P.s: Makus talihini yenmek istiyorsan şöyle söyle; “Hiçbir pislik tek başına yaşayamaz. Bundan sonra sana en büyük yardımım, susarım!”
bidüşün
“kötü bir şey yaşamazsak şayet “Allah Allah, bugün başıma taş falan yağmasın lan?” diye” bu benim olayım! ben bunu hep yaparım! hatta çok da telaşlanırım bu gibi durumlarda. “nasıl lan.. nasıl kötü bir şey olmaz bugün. 24 saat?! yuh artık. bu işte bir terslik var dostum..” falan yapar, şaşkınlıktan ölürüm!
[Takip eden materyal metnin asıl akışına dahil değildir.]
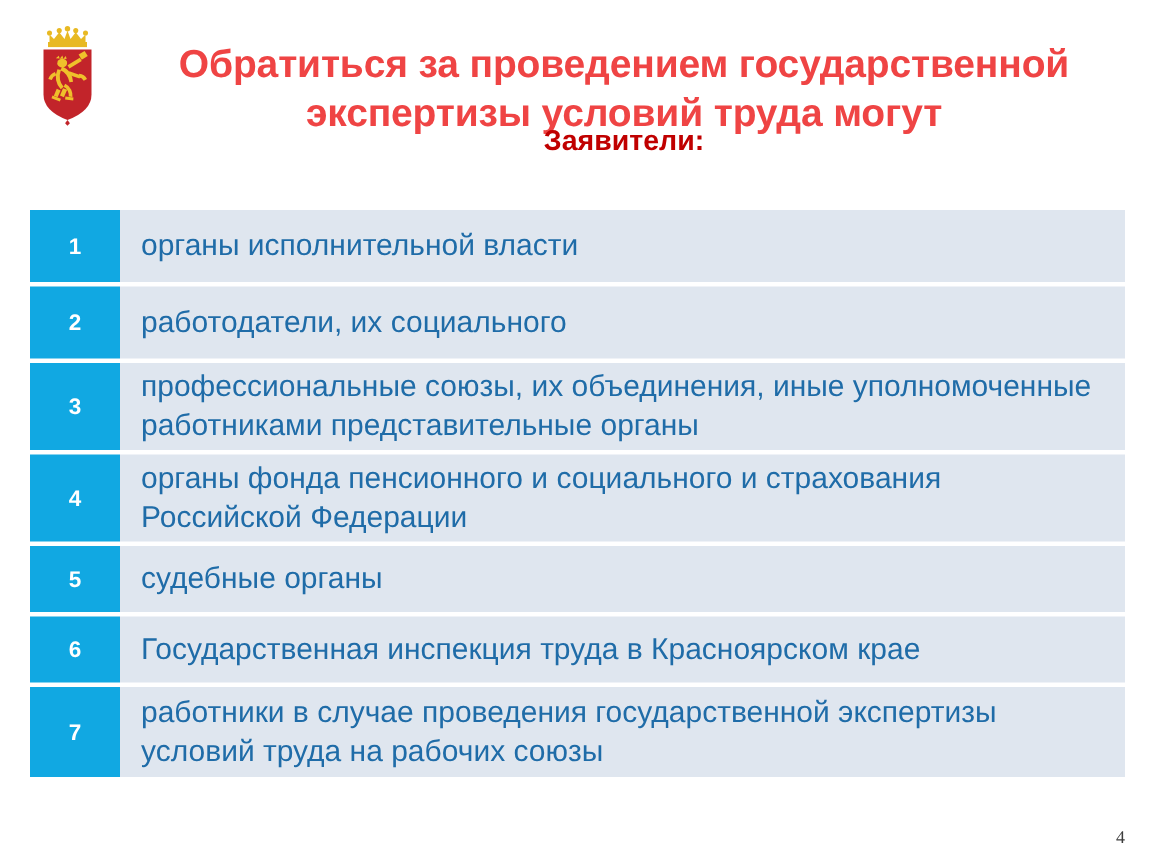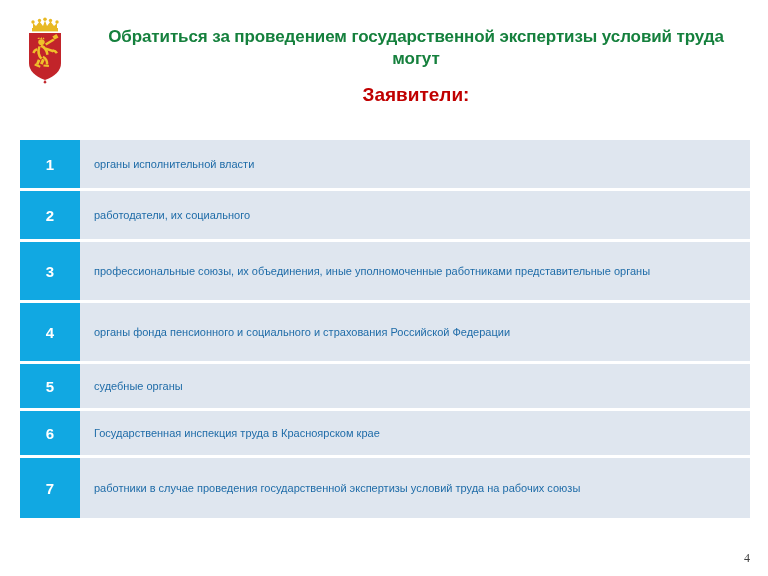--- a/index.html
+++ b/index.html
@@ -42,23 +42,23 @@
   .emblem svg { display: block; }
 
   .title-block {
     position: absolute;
     left: 84px;
     top: 26px;
     width: 664px;
     text-align: center;
   }
   .main-title {
-    font-size: 17px;
+    font-size: 26px;
     font-weight: bold;
-    color: #15803d;
+    color: #ef4444;
     line-height: 1.28;
     letter-spacing: -0.1px;
     margin: 0;
   }
 
   .sub-title-wrap {
     position: absolute;
     left: 84px;
     top: 84px;
     width: 664px;
@@ -96,21 +96,21 @@
     display: flex;
     align-items: center;
     justify-content: center;
     box-sizing: border-box;
   }
 
   .text-cell {
     flex: 1 1 auto;
     background: #DFE6EF;
     color: #1F6CA8;
-    font-size: 11px;
+    font-size: 20px;
     line-height: 1.32;
     display: flex;
     align-items: center;
     box-sizing: border-box;
     padding: 6px 14px 6px 14px;
   }
 
   .r1 .num-cell, .r1 .text-cell { height: 48px; }
   .r2 .num-cell, .r2 .text-cell { height: 48px; }
   .r3 .num-cell, .r3 .text-cell { height: 58px; }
ben hep tesbih yapıp sallayanlardan, pollyanna olup “ama şu da var oley!” diye iyi taraf bulanlardan oldum ama, asıl böyle olan insanlara bir gün bir şey öyle bir etki ediyor ki, tüm o üstüne sünger çektiklerin açığa çıkıp bir kere daha kahrediyor. ve aynen şöyle; “Bir tek iyimserler intihar eder, artık iyimser olmayan iyimserler… Diğerlerinin, hiçbir yaşama nedenleri olmadığına göre, niçin bir ölme nedenleri olsun ki?”
makus talih, yenilmez bir canavar! ringde box eldivenleriyle bizi haşat etmeye hazır bir kas yığını! çok güçlü olmamız gerek çok!
Emir Doğan
“Öldürmeyen şey güçlendirir.” derler ya hani, cidden öyleymiş. Hiç yapamadığım şeyler yaptım. Kendimi tanıyamadım. Sosyal medya hesaplarımı kullanmıyorum, whatsapp’ı kaldırdım. SMS kullanmıyorum. Kafamdan çıkartmam gereken şeyleri çıkarttım ve sadece kendim için yaşıyorum!